• PROBLEM DETAILS: Output the entries exactly.
START GIVEN DATA
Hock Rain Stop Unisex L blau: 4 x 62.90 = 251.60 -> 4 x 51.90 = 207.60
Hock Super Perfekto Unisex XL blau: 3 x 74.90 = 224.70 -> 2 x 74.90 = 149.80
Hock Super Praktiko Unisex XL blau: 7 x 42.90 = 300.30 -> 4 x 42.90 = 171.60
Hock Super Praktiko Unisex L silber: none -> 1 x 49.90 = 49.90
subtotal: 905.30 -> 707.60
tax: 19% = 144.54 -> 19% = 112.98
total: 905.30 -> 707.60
END GIVEN DATA
• RESPONSE BELOW:
Hock Rain Stop Unisex L blau: 4 x 62.90 = 251.60 -> 4 x 51.90 = 207.60
Hock Super Perfekto Unisex XL blau: 3 x 74.90 = 224.70 -> 2 x 74.90 = 149.80
Hock Super Praktiko Unisex XL blau: 7 x 42.90 = 300.30 -> 4 x 42.90 = 171.60
Hock Super Praktiko Unisex L silber: none -> 1 x 49.90 = 49.90
subtotal: 905.30 -> 707.60
tax: 19% = 144.54 -> 19% = 112.98
total: 905.30 -> 707.60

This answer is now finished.